__Your goal__: What should you transcribe? Every line from the top of the records below through the line with "[104,292,159,304] 0:05:00 ->", exactly, and no pictures.

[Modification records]
═══

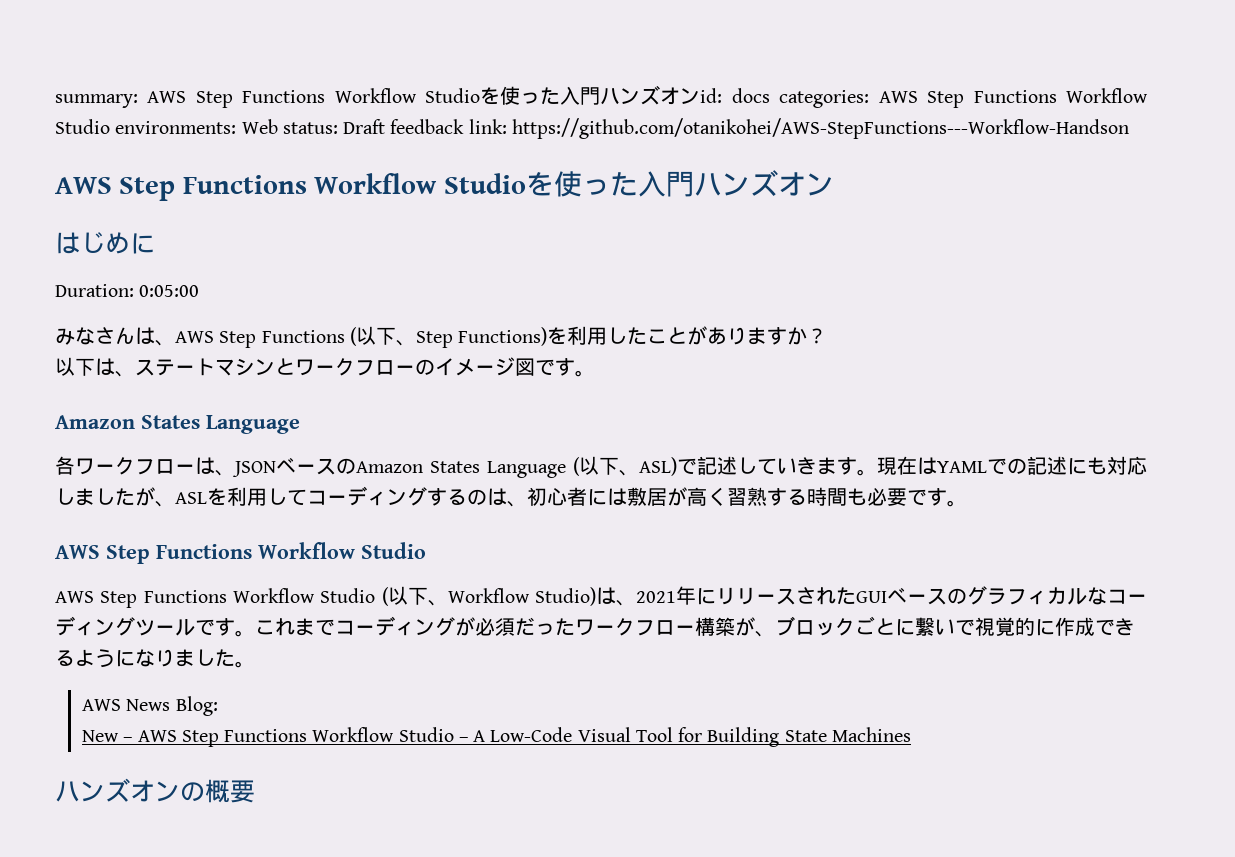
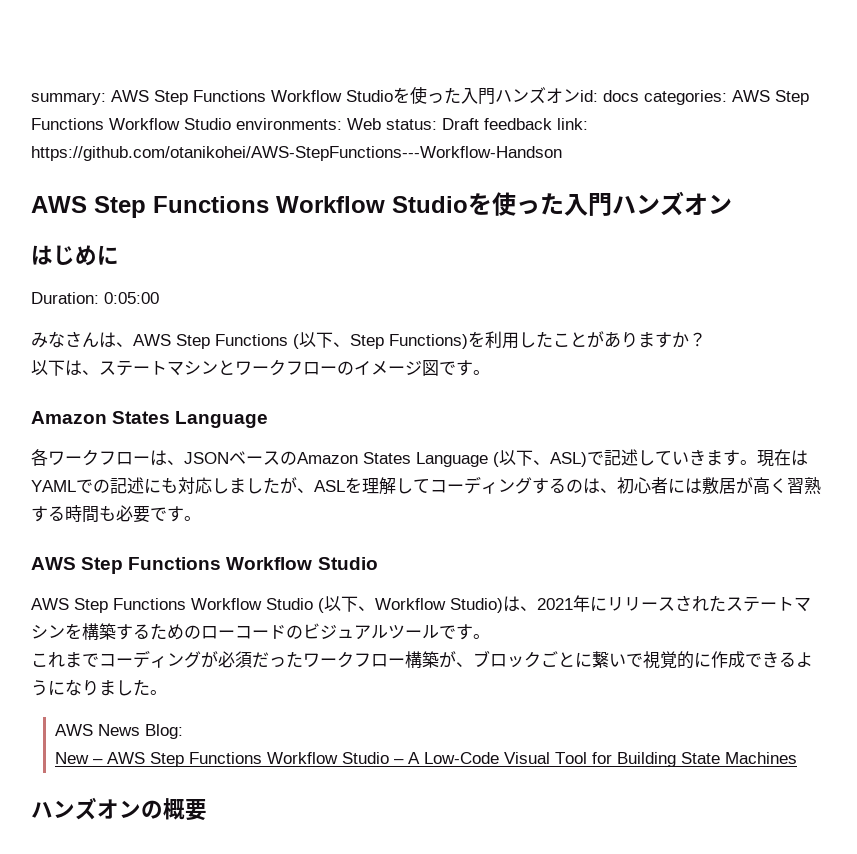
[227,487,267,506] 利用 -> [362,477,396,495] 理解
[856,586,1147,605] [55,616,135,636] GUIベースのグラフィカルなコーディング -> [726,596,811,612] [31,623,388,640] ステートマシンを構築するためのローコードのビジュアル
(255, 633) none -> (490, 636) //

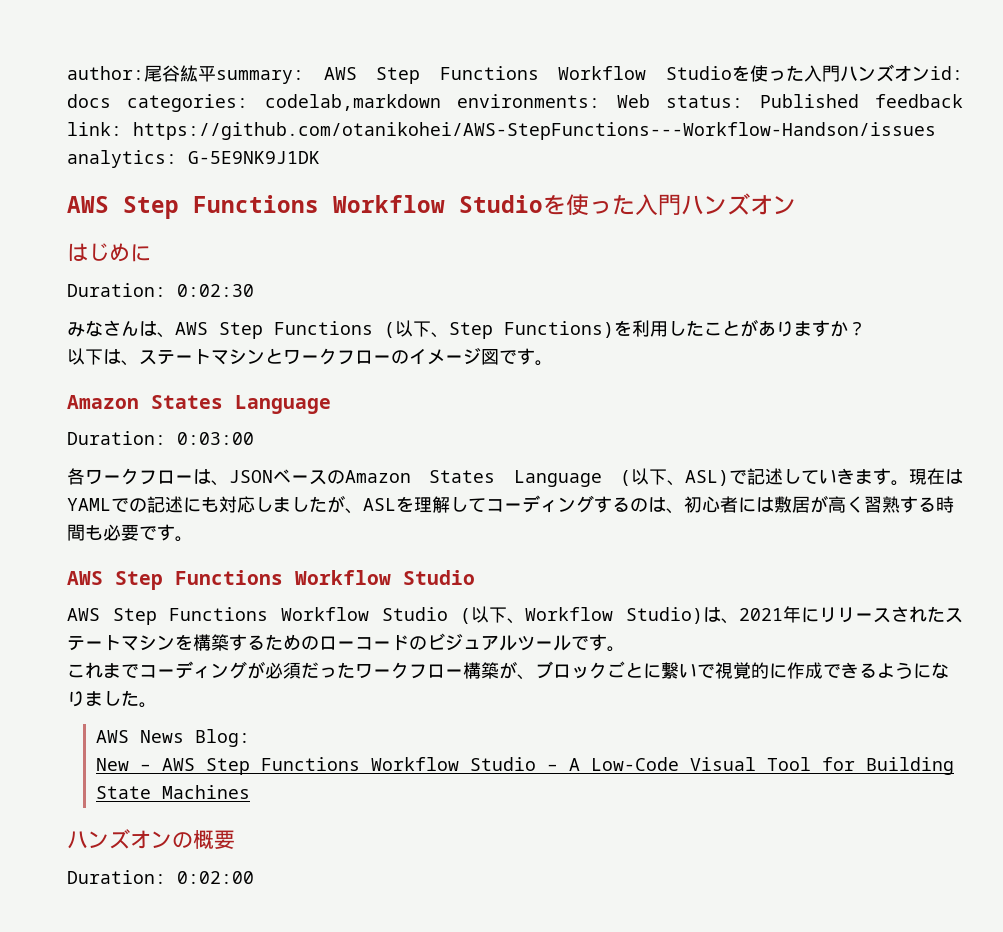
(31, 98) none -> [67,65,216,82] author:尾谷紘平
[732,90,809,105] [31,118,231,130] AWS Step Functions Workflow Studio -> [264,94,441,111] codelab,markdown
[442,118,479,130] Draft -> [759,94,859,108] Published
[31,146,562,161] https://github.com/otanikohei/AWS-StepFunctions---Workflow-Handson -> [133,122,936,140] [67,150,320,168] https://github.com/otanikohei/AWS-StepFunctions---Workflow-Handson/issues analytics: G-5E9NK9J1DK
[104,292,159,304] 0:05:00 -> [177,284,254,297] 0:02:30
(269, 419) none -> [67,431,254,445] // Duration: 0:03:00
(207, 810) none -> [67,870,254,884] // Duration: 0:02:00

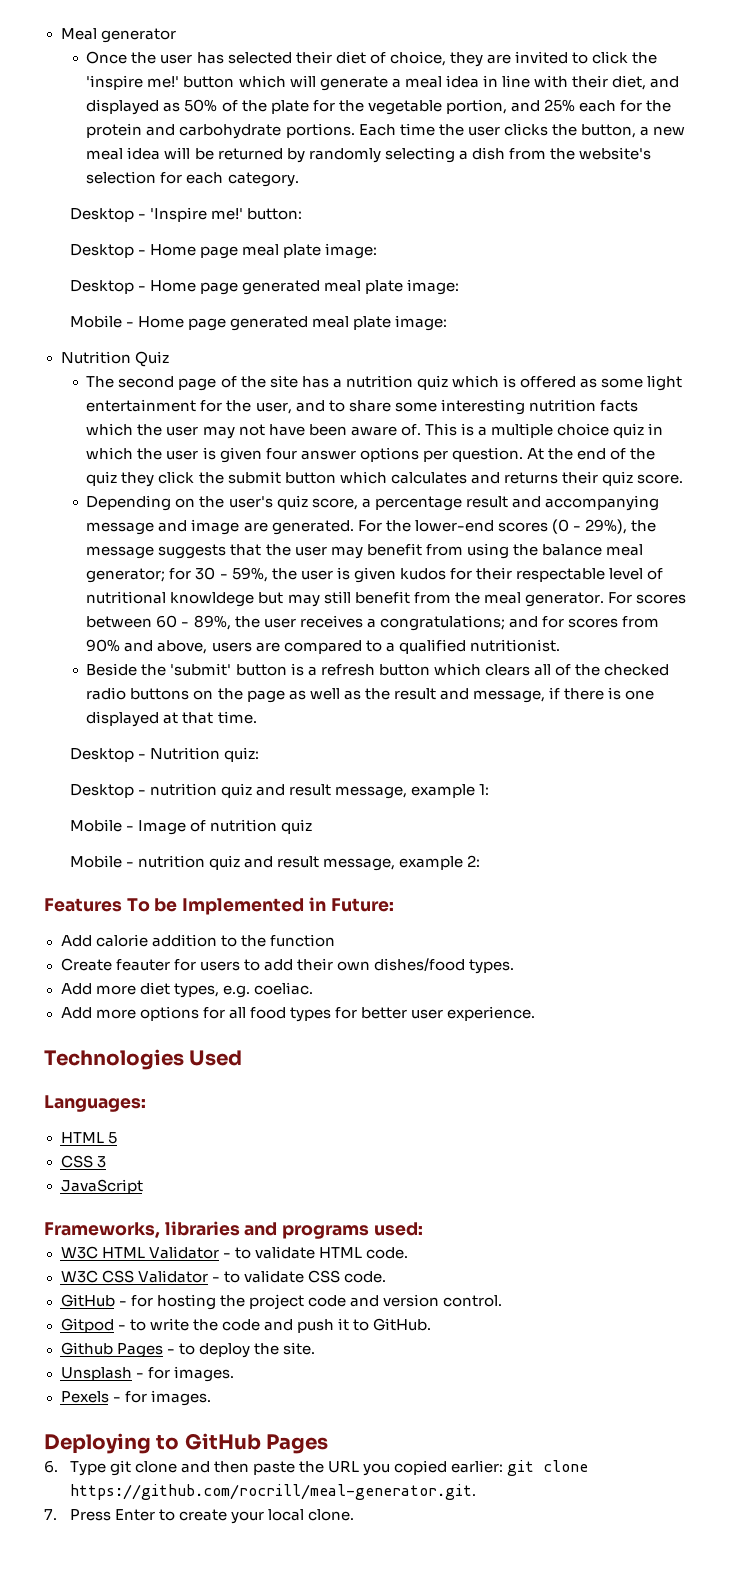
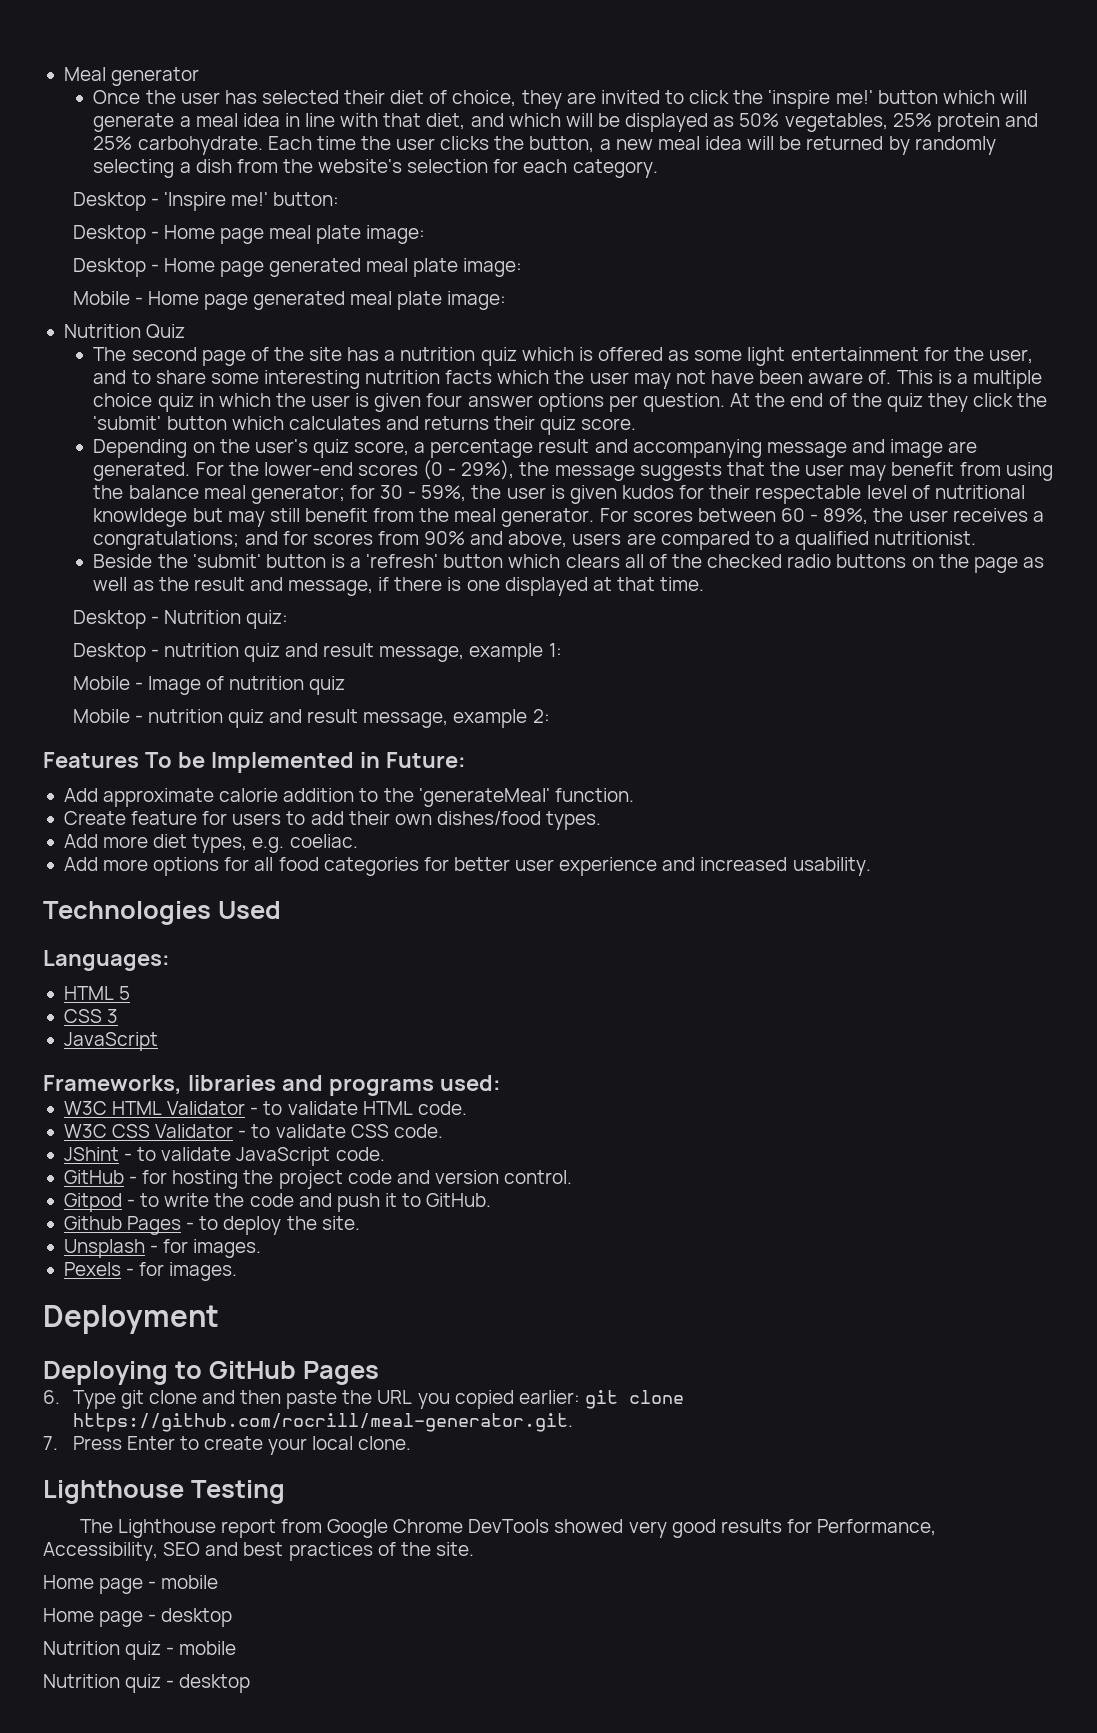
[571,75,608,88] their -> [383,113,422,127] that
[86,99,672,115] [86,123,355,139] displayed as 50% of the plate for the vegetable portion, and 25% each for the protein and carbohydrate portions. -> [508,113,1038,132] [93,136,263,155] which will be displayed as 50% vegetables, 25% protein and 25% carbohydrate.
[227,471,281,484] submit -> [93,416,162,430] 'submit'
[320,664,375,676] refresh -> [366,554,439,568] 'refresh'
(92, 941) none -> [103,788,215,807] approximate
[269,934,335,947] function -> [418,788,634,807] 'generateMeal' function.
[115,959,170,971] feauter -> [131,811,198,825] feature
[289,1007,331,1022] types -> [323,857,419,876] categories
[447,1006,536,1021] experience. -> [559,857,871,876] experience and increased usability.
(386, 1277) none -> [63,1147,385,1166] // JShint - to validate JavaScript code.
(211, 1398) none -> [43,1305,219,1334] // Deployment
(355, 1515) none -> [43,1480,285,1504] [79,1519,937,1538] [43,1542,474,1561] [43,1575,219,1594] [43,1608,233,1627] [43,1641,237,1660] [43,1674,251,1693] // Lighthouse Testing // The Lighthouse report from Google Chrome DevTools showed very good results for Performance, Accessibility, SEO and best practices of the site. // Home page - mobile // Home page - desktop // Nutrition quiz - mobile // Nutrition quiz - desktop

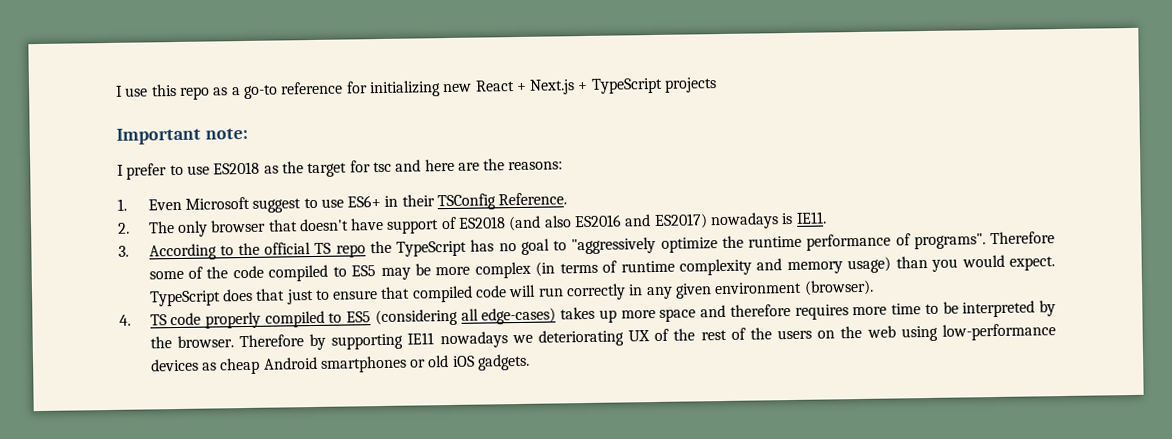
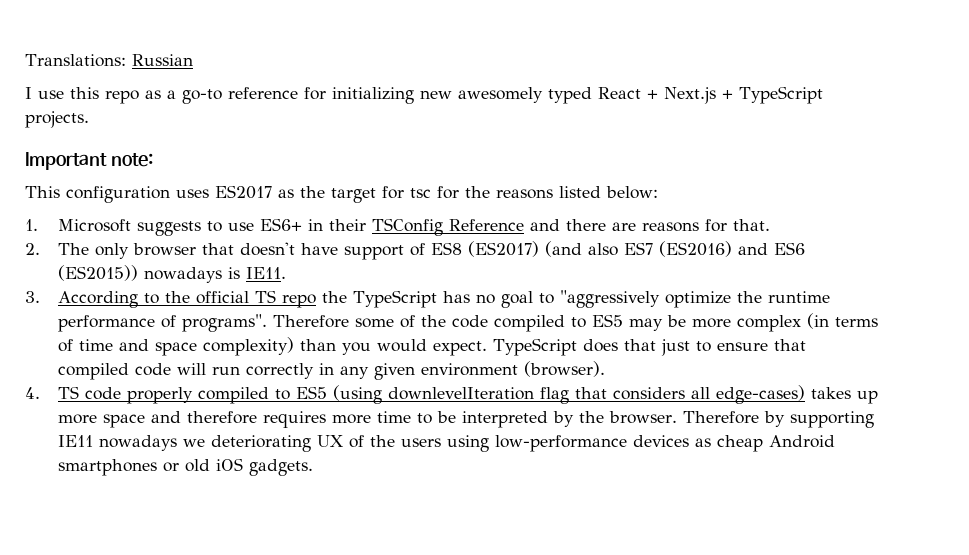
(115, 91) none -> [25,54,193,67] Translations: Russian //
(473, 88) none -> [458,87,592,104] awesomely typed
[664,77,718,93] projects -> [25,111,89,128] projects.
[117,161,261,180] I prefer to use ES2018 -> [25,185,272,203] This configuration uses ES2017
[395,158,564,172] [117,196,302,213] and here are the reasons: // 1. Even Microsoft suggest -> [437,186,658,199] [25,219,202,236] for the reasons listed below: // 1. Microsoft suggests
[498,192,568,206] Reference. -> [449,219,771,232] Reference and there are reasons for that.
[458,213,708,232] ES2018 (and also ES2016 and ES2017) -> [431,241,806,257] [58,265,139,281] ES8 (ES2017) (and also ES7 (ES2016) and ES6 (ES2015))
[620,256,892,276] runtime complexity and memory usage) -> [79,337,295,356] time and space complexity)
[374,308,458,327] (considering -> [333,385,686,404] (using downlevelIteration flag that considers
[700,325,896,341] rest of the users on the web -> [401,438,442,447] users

═══

__Reply to the exercise__:
[227,487,267,506] 利用 -> [362,477,396,495] 理解
[856,586,1147,605] [55,616,135,636] GUIベースのグラフィカルなコーディング -> [726,596,811,612] [31,623,388,640] ステートマシンを構築するためのローコードのビジュアル
(255, 633) none -> (490, 636) //

(31, 98) none -> [67,65,216,82] author:尾谷紘平
[732,90,809,105] [31,118,231,130] AWS Step Functions Workflow Studio -> [264,94,441,111] codelab,markdown
[442,118,479,130] Draft -> [759,94,859,108] Published
[31,146,562,161] https://github.com/otanikohei/AWS-StepFunctions---Workflow-Handson -> [133,122,936,140] [67,150,320,168] https://github.com/otanikohei/AWS-StepFunctions---Workflow-Handson/issues analytics: G-5E9NK9J1DK
[104,292,159,304] 0:05:00 -> [177,284,254,297] 0:02:30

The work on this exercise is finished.